Attached files

file filename
EX-99.1 - PRESS RELEASE OF THE FUND, DATED SEPTEMBER 18, 2014 - PIMCO Income Strategy Fund IId791550dex991.htm
EX-99.2 - TENDER OFFER AND STANDSTILL AGREEMENT, DATED SEPTEMBER 18, 2014 - PIMCO Income Strategy Fund IId791550dex992.htm

 

 

UNITED STATES

SECURITIES AND EXCHANGE COMMISSION

WASHINGTON, DC 20549

 

 

FORM 8-K

 

 

CURRENT REPORT

PURSUANT TO SECTION 13 OR 15(D)

OF THE SECURITIES EXCHANGE ACT OF 1934

Date of report (Date of earliest event reported) September 18, 2014

 

 

PIMCO Income Strategy Fund II

(Exact Name of Registrant as Specified in Its Charter)

 

 

Massachusetts

(State or Other Jurisdiction of Incorporation)

 

811-21601   20-1619298
(Commission File Number)   (IRS Employer Identification No.)
1633 Broadway, New York, NY   10019
(Address of Principal Executive Offices)   (Zip Code)

(212) 739-3000

(Registrant’s Telephone Number, Including Area Code)

(Former Name or Former Address, if Changed Since Last Report)

 

 

Check the appropriate box below if the Form 8-K filing is intended to simultaneously satisfy the filing obligation of the registrant under any of the following provisions (see General Instruction A.2. below):

 

¨ Written communications pursuant to Rule 425 under the Securities Act (17 CFR 230.425)

 

¨ Soliciting material pursuant to Rule 14a-12 under the Exchange Act (17 CFR 240.14a-12)

 

¨ Pre-commencement communications pursuant to Rule 14d-2(b) under the Exchange Act (17 CFR 240.14d-2(b))

 

x Pre-commencement communications pursuant to Rule 13e-4(c) under the Exchange Act (17 CFR 240.13e-4(c))

 

 

 


Item 7.01 Regulation FD Disclosure.

PIMCO Income Strategy Fund and PIMCO Income Strategy Fund II (each, a “Fund” and, together, the “Funds”) will commence a voluntary tender offer on or about September 19, 2014 (each, a “Tender Offer” and, together, the “Tender Offers”) for up to 100% of its outstanding auction rate preferred shares (“ARPS”) at a price equal to 90% of the ARPS’ per share liquidation preference of $25,000 per share (or $22,500 per share) and any unpaid dividends accrued through the expiration date of the Tender Offers. In addition, each tendering ARPS holder will be entitled to one non-transferrable contingent payment right. The press release announcing the Tender Offers is attached hereto as Exhibit 99.1.

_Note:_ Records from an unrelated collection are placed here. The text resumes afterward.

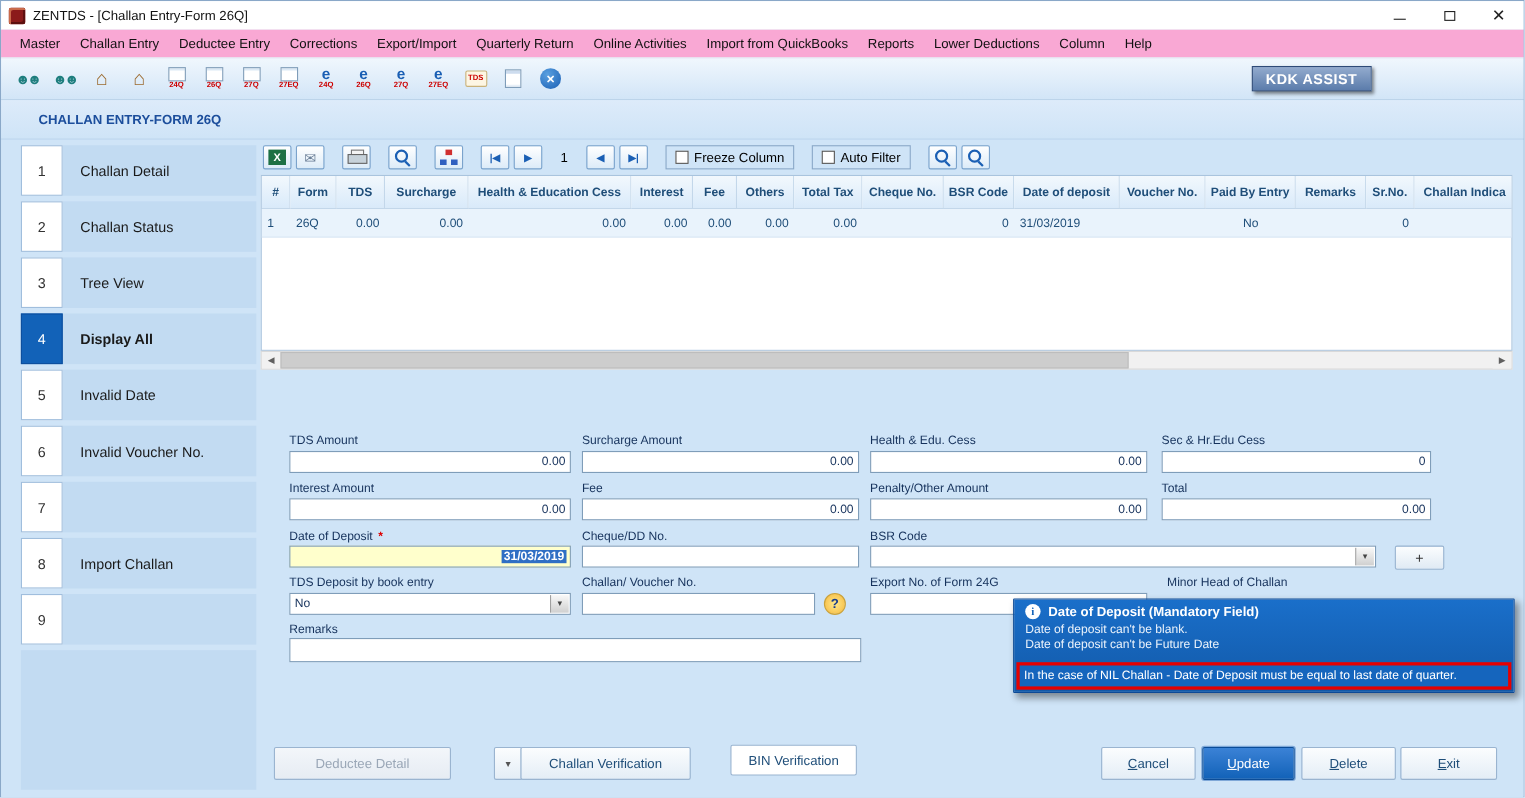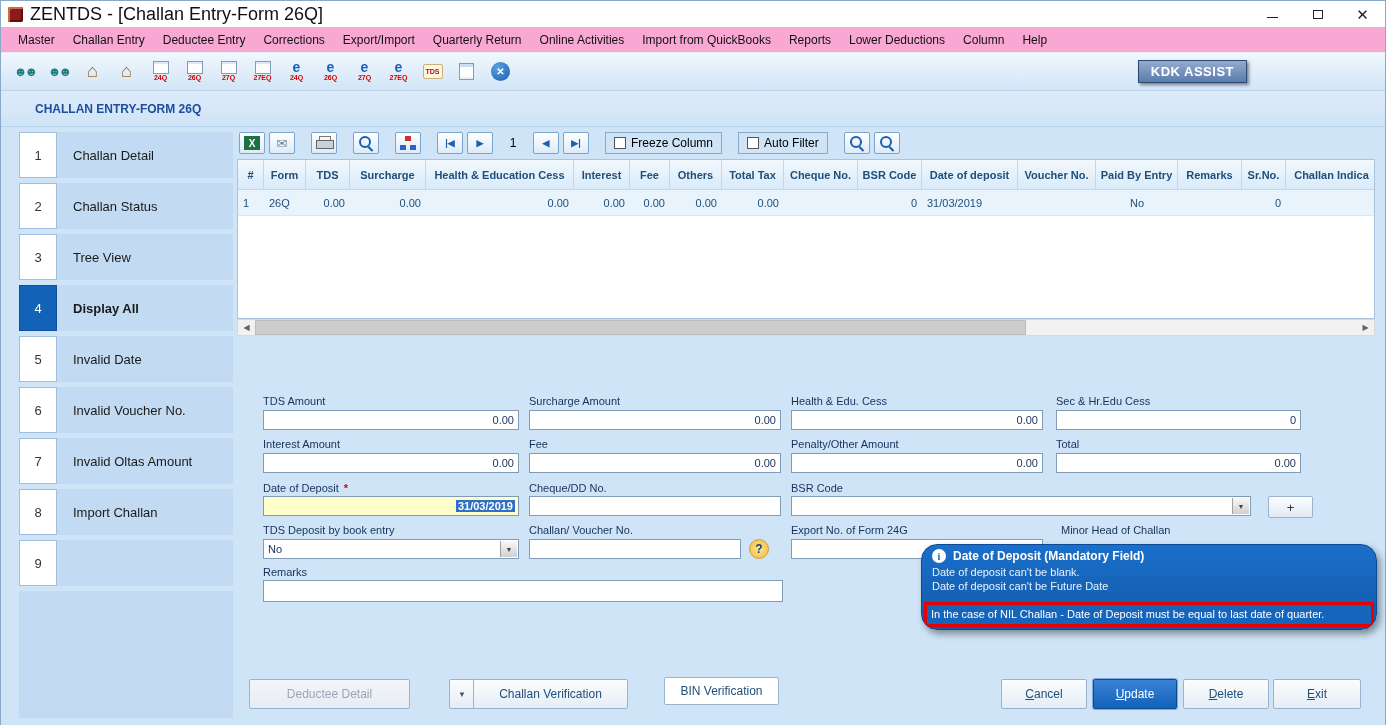--- a/index.html
+++ b/index.html
@@ -4,21 +4,21 @@
 <style>
   * { box-sizing: border-box; margin: 0; padding: 0; }
   html,body { width:1386px; height:725px; overflow:hidden; }
   body { font-family:"Liberation Sans", sans-serif; background:#fff; }
   #app { position:relative; width:1386px; height:725px; border:1px solid #8aa8c8; background:#cfe4f7; }
 
   
   #titlebar { height:26px; background:#fff; display:flex; align-items:center; padding-left:7px; gap:7px; }
   #app-icon { width:15px; height:15px; background:#8b1a1a; border-radius:2px;
               box-shadow: inset 2px 2px 0 #c96a4a, inset -2px -2px 0 #5d0f0f; }
-  #window-title { font-size:18px; color:#111; }
+  #window-title { font-size:12px; color:#111; }
   #win-controls { margin-left:auto; display:flex; align-items:center; gap:0; }
   .winctl { width:45px; height:26px; display:flex; align-items:center; justify-content:center; color:#222; }
   .ctl-min-bar { width:11px; height:1px; background:#222; margin-top:6px; }
   .ctl-max-box { width:10px; height:9px; border:1px solid #222; }
   .ctl-close-x { font-size:15px; line-height:15px; }
 
   
   #menubar { height:26px; background:#f9a8d4; display:flex; align-items:center; padding-left:8px; border-bottom:1px solid #e7eef6; }
   .menu-item { font-size:12px; color:#111; padding:4px 9px; cursor:default; }
 
@@ -107,21 +107,21 @@
   .datefld { background:#ffffcc; display:flex; align-items:center; justify-content:flex-end; padding:0 3px; }
   .selval { background:#2f6fc4; color:#fff; padding:0 2px; font-weight:bold; }
   .selectfld { display:flex; align-items:center; }
   .selectfld .val { flex:1; }
   .dd { position:absolute; right:1px; top:1px; bottom:1px; width:17px; background:linear-gradient(#f8f8f8,#d0d0d0); border-left:1px solid #a0a0a0; display:flex; align-items:center; justify-content:center; }
   .dd::after { content:"▼"; font-size:7px; color:#444; }
   .plusbtn { position:absolute; height:22px; border:1px solid #9ab4d0; background:linear-gradient(#fbfdfe,#e0eaf4); border-radius:2px; font-size:13px; color:#333; display:flex; align-items:center; justify-content:center; }
   .helpbtn { position:absolute; width:20px; height:20px; border-radius:50%; background:radial-gradient(#ffe98a,#f5b63c); border:1px solid #caa23c; color:#1a3c8c; font-weight:bold; font-size:12px; display:flex; align-items:center; justify-content:center; }
 
   
-  #tooltip { position:absolute; left:684px; top:417px; width:456px; height:86px; background:linear-gradient(#1a6fca,#1259a8); border:1px solid #0d4a96; border-radius:16px; box-shadow:3px 4px 7px rgba(0,0,0,.4); z-index:10; overflow:hidden; }
+  #tooltip { position:absolute; left:684px; top:417px; width:456px; height:86px; background:linear-gradient(#1a6fca,#1259a8); border:1px solid #0d4a96; border-radius:1px; box-shadow:3px 4px 7px rgba(0,0,0,.4); z-index:10; overflow:hidden; }
   .tt-title { display:flex; align-items:center; gap:7px; padding:4px 10px 2px 10px; color:#fff; font-size:12px; font-weight:bold; }
   .tt-info { width:14px; height:14px; border-radius:50%; background:#fff; color:#1262b8; font-size:10px; font-weight:bold; display:flex; align-items:center; justify-content:center; font-family:"Liberation Serif", serif; }
   .tt-info::before { content:"i"; }
   .tt-line { padding:1px 10px; color:#eaf2fb; font-size:11px; white-space:nowrap; }
   .tt-red { position:absolute; left:2px; right:2px; bottom:2px; height:25px; border:3px solid #e60000; background:#1565bd; color:#fff; font-size:11px; line-height:19px; padding-left:4px; white-space:nowrap; overflow:hidden; }
 
   
   .fbtn { position:absolute; top:552px; height:30px; border:1px solid #9ab4d0; background:linear-gradient(#fbfdfe,#e4edf6); border-radius:2px; font-size:12px; color:#1f4e79; display:flex; align-items:center; justify-content:center; }
   .fbtn .accel { display:block; }
   .accel::first-letter { text-decoration:underline; }
@@ -264,21 +264,20 @@
         <div class="sb-item">
           <span class="sb-num">5</span>
           <span class="sb-label">Invalid Date</span>
         </div>
         <div class="sb-item">
           <span class="sb-num">6</span>
           <span class="sb-label">Invalid Voucher No.</span>
         </div>
         <div class="sb-item">
           <span class="sb-num">7</span>
-          <span class="sb-label">Invalid Oltas Amount</span>
         </div>
         <div class="sb-item">
           <span class="sb-num">8</span>
           <span class="sb-label">Import Challan</span>
         </div>
         <div class="sb-item">
           <span class="sb-num">9</span>
         </div>
         <div class="sb-filler"></div>
       </div>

In connection with the Tender Offers, the Funds, Pacific Investment Management Company LLC, the Funds’ investment manager, and Allianz Global Investors Fund Management LLC, the Funds’ former investment manager (collectively, the “Fund Parties”), entered into an agreement on September 18, 2014 (the “Tender Offer and Standstill Agreement”) with Brigade Capital Management, LP (“Brigade Capital”), Brigade Leveraged Capital Structures Fund Ltd. (“Brigade Fund”) and Donald E. Morgan, III (together with Brigade Capital and Brigade Fund, the “Brigade Parties”) pursuant to which the Fund Parties agreed to conduct the Tender Offers and the Brigade Parties agreed to tender 100% of their ARPS and take or refrain from taking certain other actions relating to their holdings of ARPS. The Tender Offer and Standstill Agreement is attached hereto as Exhibit 99.2.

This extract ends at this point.